The rest of the light is coming from the flames.


Renderosity forum reply notifications are wonky. If I read a follow-up in a thread, but I don't myself reply, then notifications no longer happen AT ALL on that thread. So if I seem to be ignoring a question, that's why. (Updated September 23, 2019)


bagginsbill ( ) posted Tue, 03 September 2013 at 1:42 PM

file_497880.jpg

Now I took one of my flame layer props and made it invisible to the camera, and I did the cspear 5x luminance change.

One other thing you may be doing wrong - the flame props should not cast shadows. They are pure light - not sold surfaces.

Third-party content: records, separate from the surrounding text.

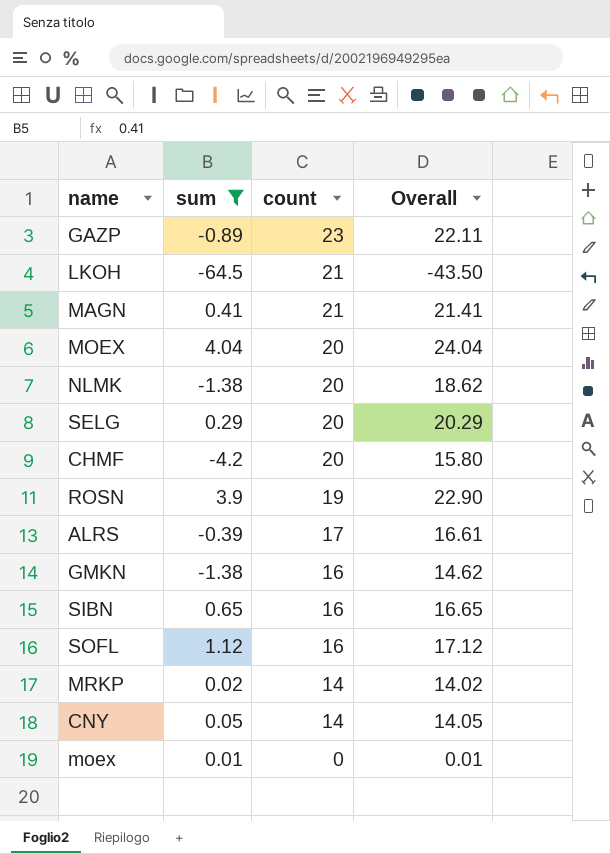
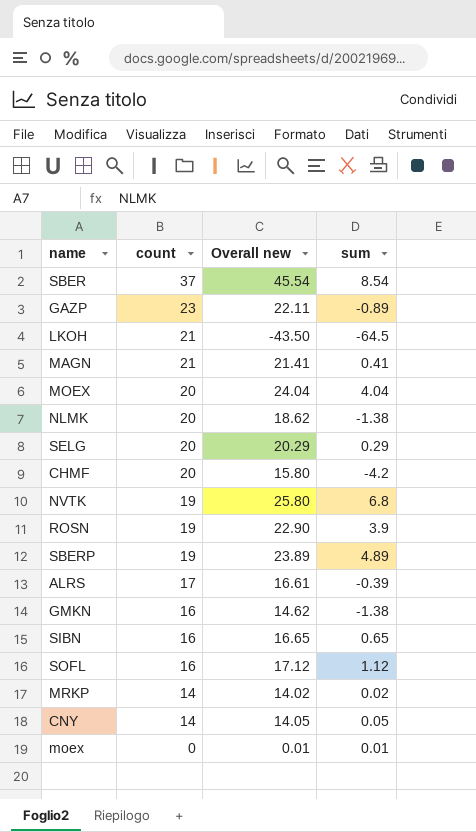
filter: sum <= 4.04 -> none
column name: Overall -> Overall new
column sum | position: 2 -> 4

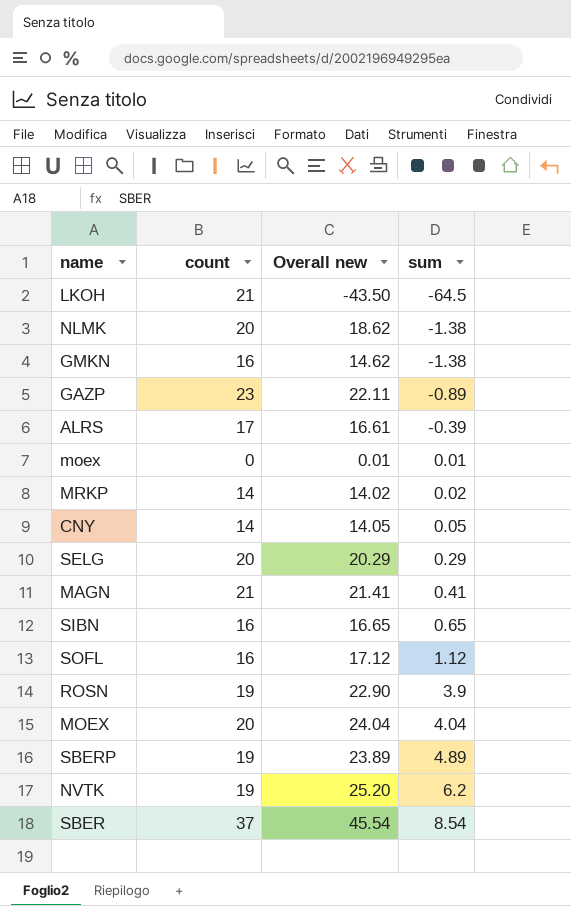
row order: count descending -> sum ascending
row CHMF: 20 | 15.80 | -4.2 -> none
NVTK | Overall new: 25.80 -> 25.20
NVTK | sum: 6.8 -> 6.2

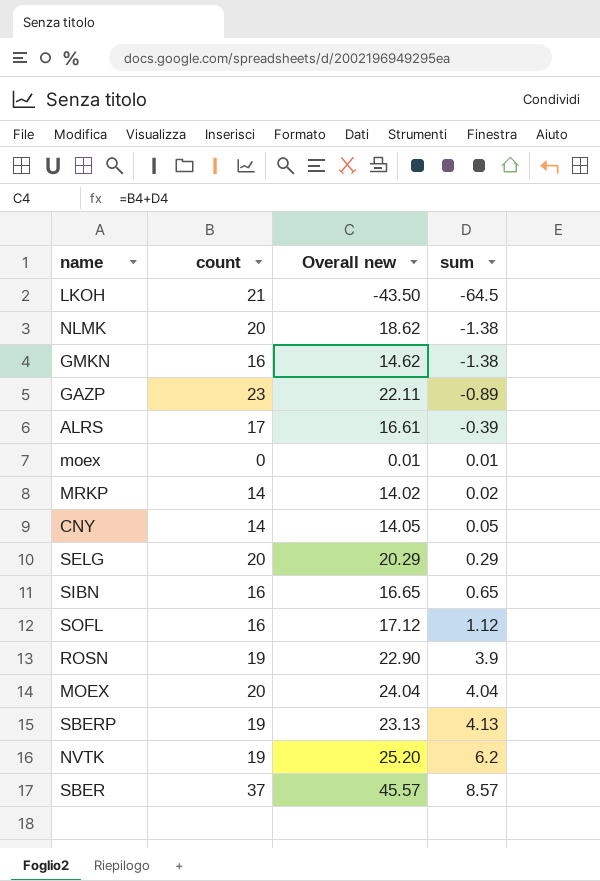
row MAGN: 21 | 21.41 | 0.41 -> none
SBERP | Overall new: 23.89 -> 23.13
SBERP | sum: 4.89 -> 4.13
SBER | Overall new: 45.54 -> 45.57
SBER | sum: 8.54 -> 8.57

Renderosity forum reply notifications are wonky. If I read a follow-up in a thread, but I don't myself reply, then notifications no longer happen AT ALL on that thread. So if I seem to be ignoring a question, that's why. (Updated September 23, 2019)


bagginsbill ( ) posted Tue, 03 September 2013 at 1:45 PM

Oh one other big problem. You said Poser 9, right? So you don't have gamma correction. That matters.


Renderosity forum reply notifications are wonky. If I read a follow-up in a thread, but I don't myself reply, then notifications no longer happen AT ALL on that thread. So if I seem to be ignoring a question, that's why. (Updated September 23, 2019)


Michaelab ( ) posted Tue, 03 September 2013 at 2:19 PM

Impressive BB and it looks great!  I wasn't planning on having the environment be that dark. I'll work with you gave above and see how it goes. Yes, Poser 9. What does NOT having gamma correction keep me from having?

Thank you for your input. Your version is close to what I'm looking for. Would just like more of a flame look like the image example I posted if possible.


seachnasaigh ( ) posted Tue, 03 September 2013 at 2:52 PM

Ooooh, that's purty, BB! 

Poser 12, in feet.  

OSes:  Win7Prox64, Win7Ultx64

Silo Pro 2.5.6 64bit, Vue Infinite 2014.7, Genetica 4.0 Studio, UV Mapper Pro, UV Layout Pro, PhotoImpact X3, GIF Animator 5


Michaelab ( ) posted Tue, 03 September 2013 at 10:30 PM

BB, when you say: "I did three layers." Three layers of what?


bagginsbill ( ) posted Tue, 03 September 2013 at 10:41 PM

3 stretched spheres at slightly different sizes.


Renderosity forum reply notifications are wonky. If I read a follow-up in a thread, but I don't myself reply, then notifications no longer happen AT ALL on that thread. So if I seem to be ignoring a question, that's why. (Updated September 23, 2019)


Michaelab ( ) posted Thu, 05 September 2013 at 12:48 PM

Getting back to this, BB (or anyone else with expertise) how do I get the spheres you posted to glow or to emit light as the flames appear to do in your examples above?


Michaelab ( ) posted Thu, 05 September 2013 at 1:08 PM

And, I forgot to add, for the sphere to have a transparency to it as well.